Perjalanan pun dilakukan. Sutiyoso bersama satu ajudan dan pengawalnya bergerak menjauh dari Lhokseumawe ke arah yang ditentukan Din Minimi. "Kiri sawah. Kanan sawah. Tetapi kayak ada pulau kecil di situ. Ternyata motor keluar dari situ pakai baju putih. Terus dia gini (memberi isyarat agar diikuti) kan."
Dari situ, perjalanan menembus hutan ditempuh selama empat jam, hingga Sutiyoso dan rombongan sampai di kamp Din Minimi. Dalam pertemuan pertamanya dengan Din Minimi, Sutiyoso mendalami percakapan-percakapan telepon yang sebelumnya mereka lakukan. Sutiyoso menegaskan pemerintah siap mengakomodir seluruh permintaan Din Minimi.
"Misalnya minta diurus yatim piatu yang dari GAM. Ini kan urusan daerah semua. Terus janda-janda GAM ini supaya jangan keleleran. Pokoknya gitulah. Terus di sana tuh supaya dicek apakah ada korupsi."
"Kayaknya ada konflik, ada kesenjangan dengan pemerintah daerah sendiri. Justru pemerintah daerah sendiri itu orang GAM kan kebanyakan. Gubernurnya itu orang GAM kan. Terus ada lagi dia minta agar nanti kalau pilkada, majunya gubernur-gubernur, ada tim khusus supaya tidak ada intimidasi segala macam gitu kan.
Di luar semua itu, Din Minimi dan kelompoknya yang terdiri dari 120 orang juga telah lama mengalami kesulitan logistik. Dari seluruh anggota kelompok, 40 orang di antaranya ditugaskan ke kampung-kampung untuk mencari logistik. 40 orang lain berperan sebagai intelijen. Dan 40 lainnya, kombatan. Situasi ini dibaca Sutiyoso dengan baik, yang kemudian memberi pertanyaan kepada Din Minimi.
"'Kamu sudah berapa lama enggak pulang ke rumah?'" Sutiyoso memeragakan percakapannya dengan Din Minimi.
"'Sudah empat tahun, jalan lima, pak.'"
"'Enggak rindu kamu sama keluarga?'"
"Wah jelas, pak. Saya ingin lihat anak saya sudah sebesar apa," kata Din Minimi, yang kemudian ditanggapi Sutiyoso. "Bagaimana kalau kita lanjutkan pertemuan ini di rumah kamu?"
Din Minimi sempat terkejut, memertanyakan keamanannya dan kelompok jika harus turun gunung.
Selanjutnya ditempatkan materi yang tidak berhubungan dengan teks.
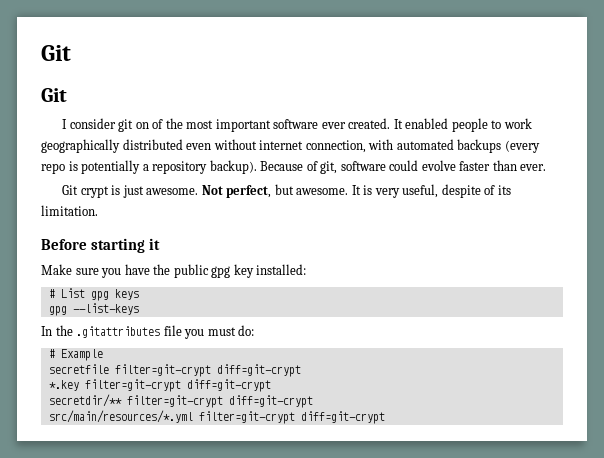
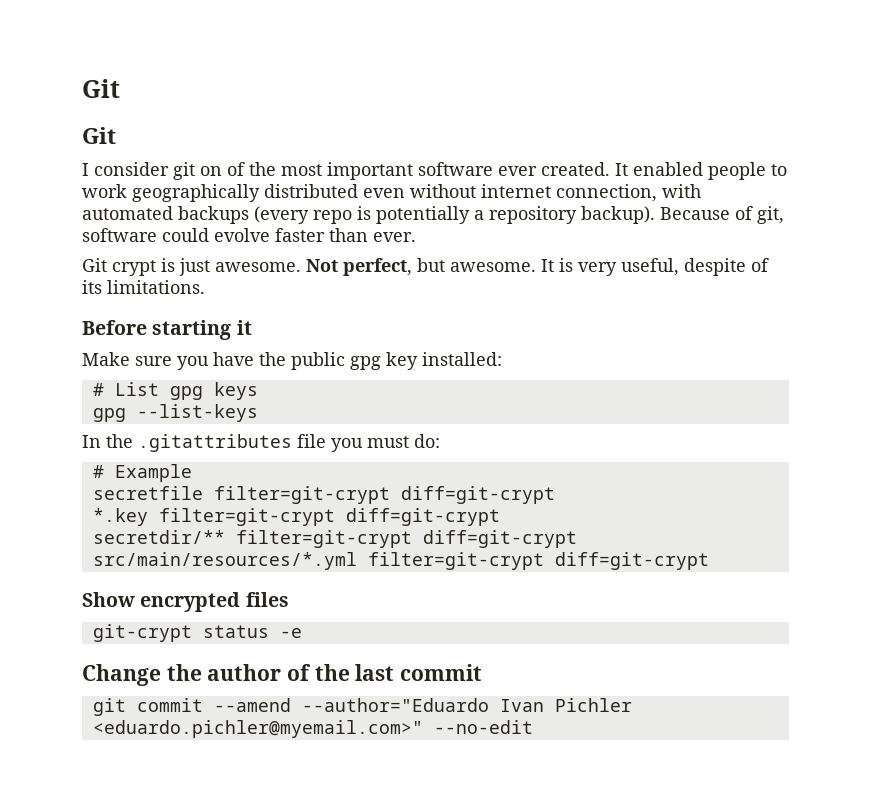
- It is very useful, despite of its limitation.
+ It is very useful, despite of its limitations.
+ Show encrypted files
+ git-crypt status -e
+ Change the author of the last commit
+ git commit --amend --author="Eduardo Ivan Pichler <eduardo.pichler@myemail.com>" --no-edit

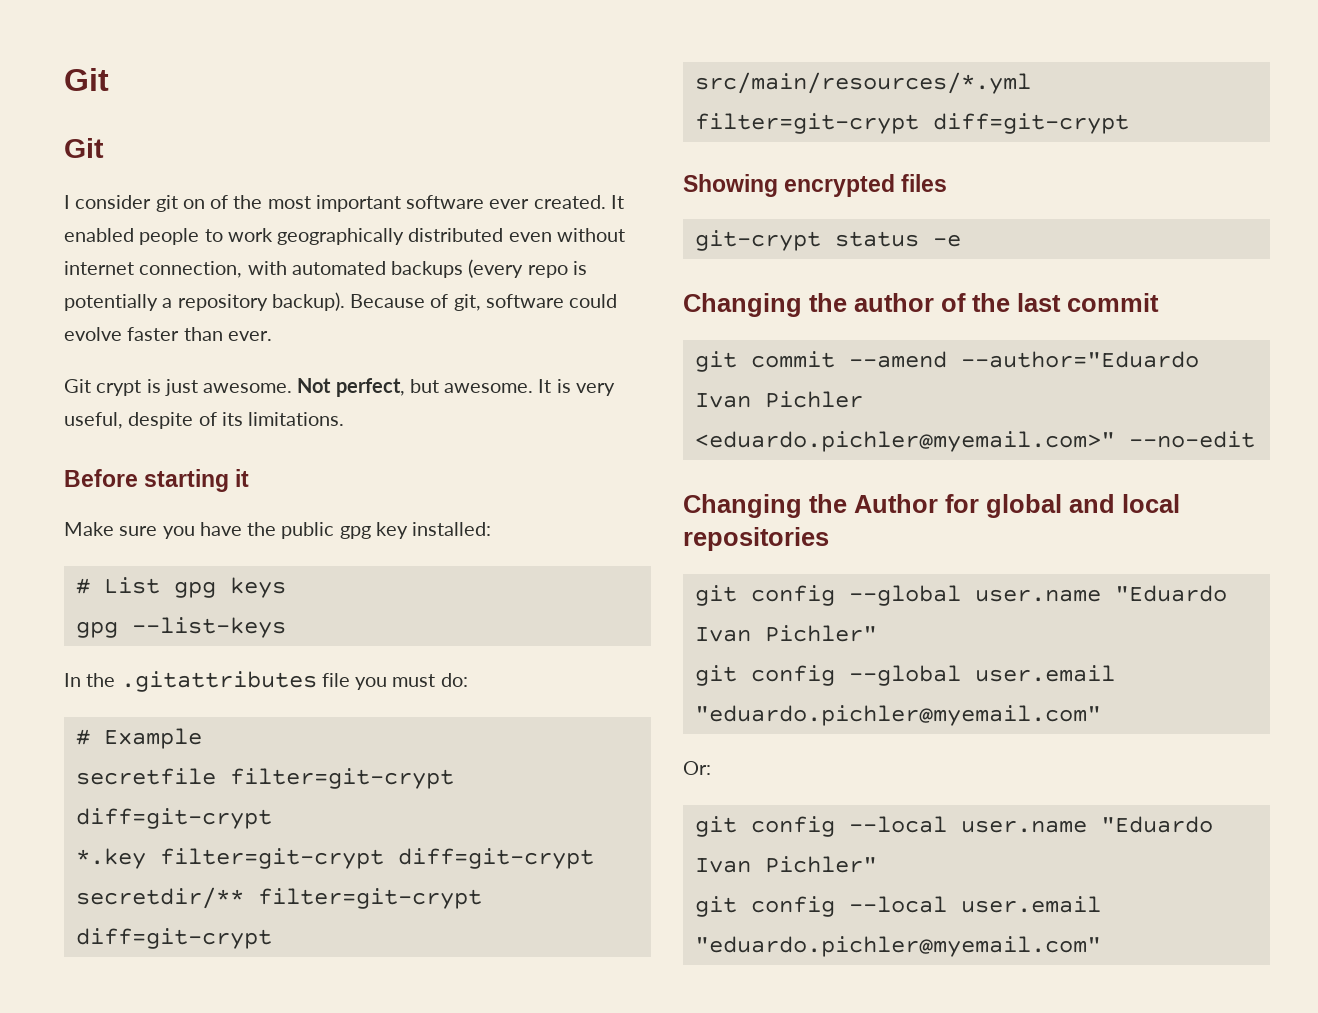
- Show encrypted files
+ Showing encrypted files
- Change the author of the last commit
+ Changing the author of the last commit
+ Changing the Author for global and local repositories
+ git config --global user.name "Eduardo Ivan Pichler"
+ git config --global user.email "eduardo.pichler@myemail.com"
+ Or:
+ git config --local user.name "Eduardo Ivan Pichler"
+ git config --local user.email "eduardo.pichler@myemail.com"

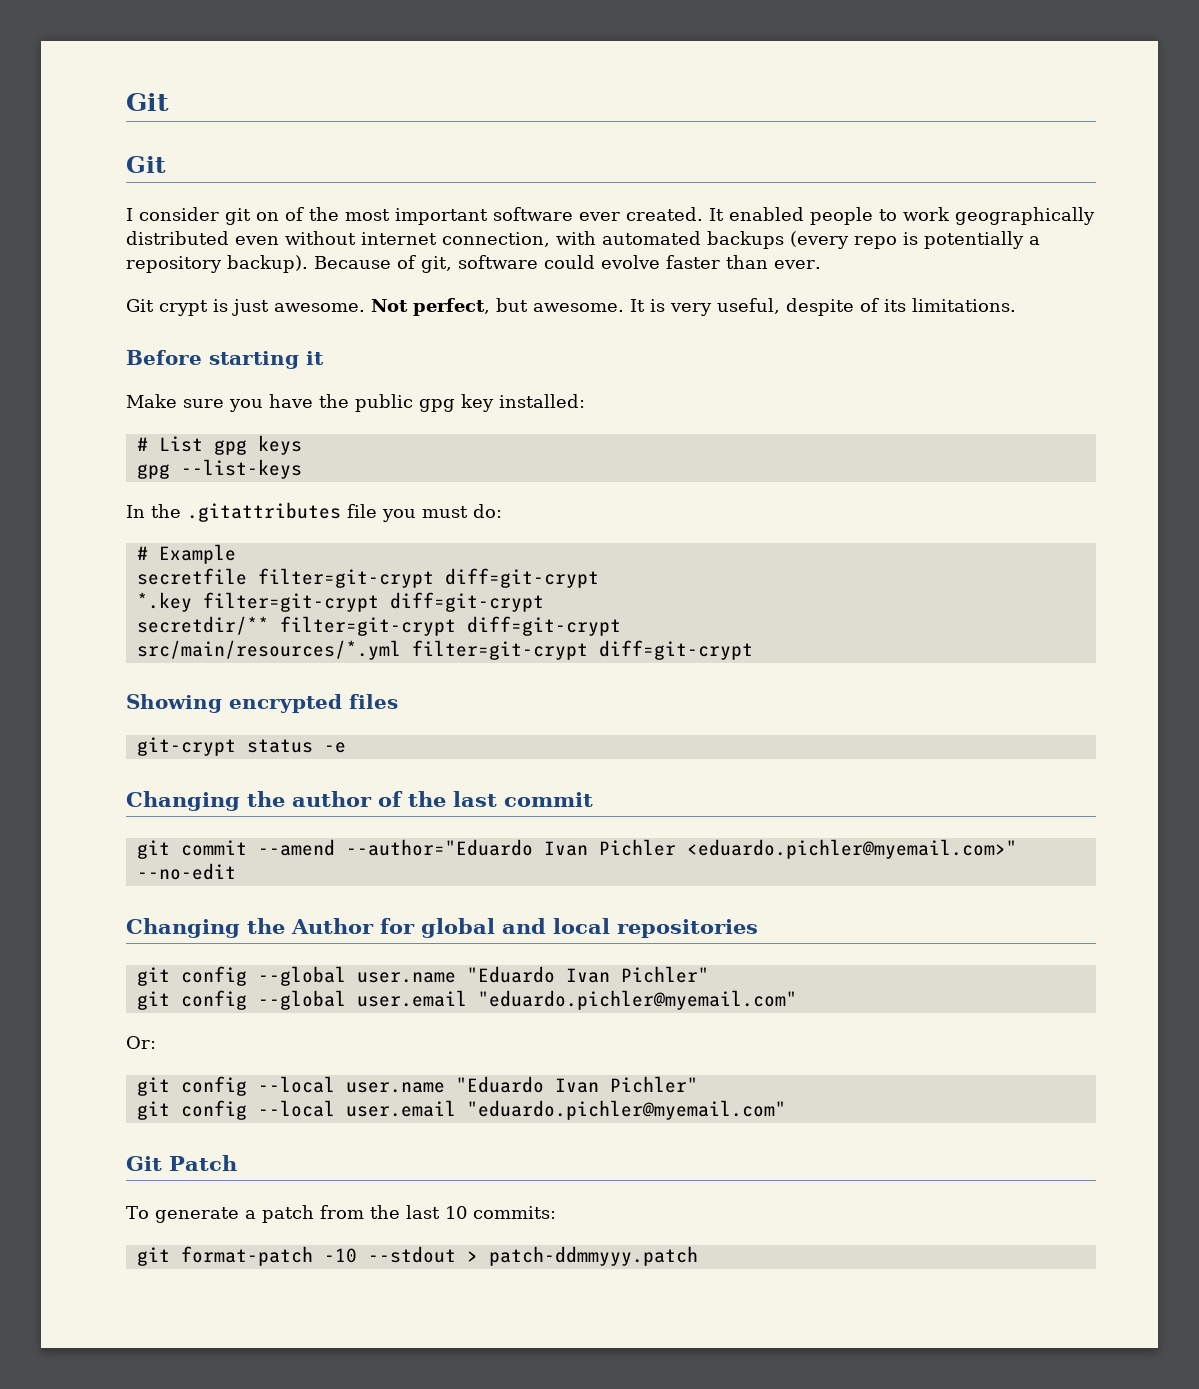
+ Git Patch
+ To generate a patch from the last 10 commits:
+ git format-patch -10 --stdout > patch-ddmmyyy.patch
Sutiyoso pun meyakinkan Din Minimi dengan menjamin keamanannya. Din Minimi setuju. Perjalanan pun dimulai menggunakan sebuah truk sewaan. Seluruh anggota kelompok Din Minimi ikut dalam perjalanan itu. Beberapa jam, rombongan sampai di kediaman Din Minimi.
Pemandangan dramatis disaksikan Sutiyoso, bagaimana keluarga yang lama terpisah ini akhirnya bertemu kembali. Berat memang bagi keluarga ini, terutama sang ibu. Ayah Din Minimi adalah kombatan GAM yang telah gugur. Din Minimi kemudian bersama adiknya mengikuti jejak sang ayah sebagai kombatan.
Nama Minimi diadopsi dari produk senapan mesin ringan produksi Belgia. Senjata itu tangguh, menggambarkan sosok Din Minimi. Kesepakatan pun akhirnya tercapai antara Sutiyoso dan Din Minimi, dengan Sutiyoso berjanji mengakomodir seluruh permintaan Din Minimi, termasuk amnesti.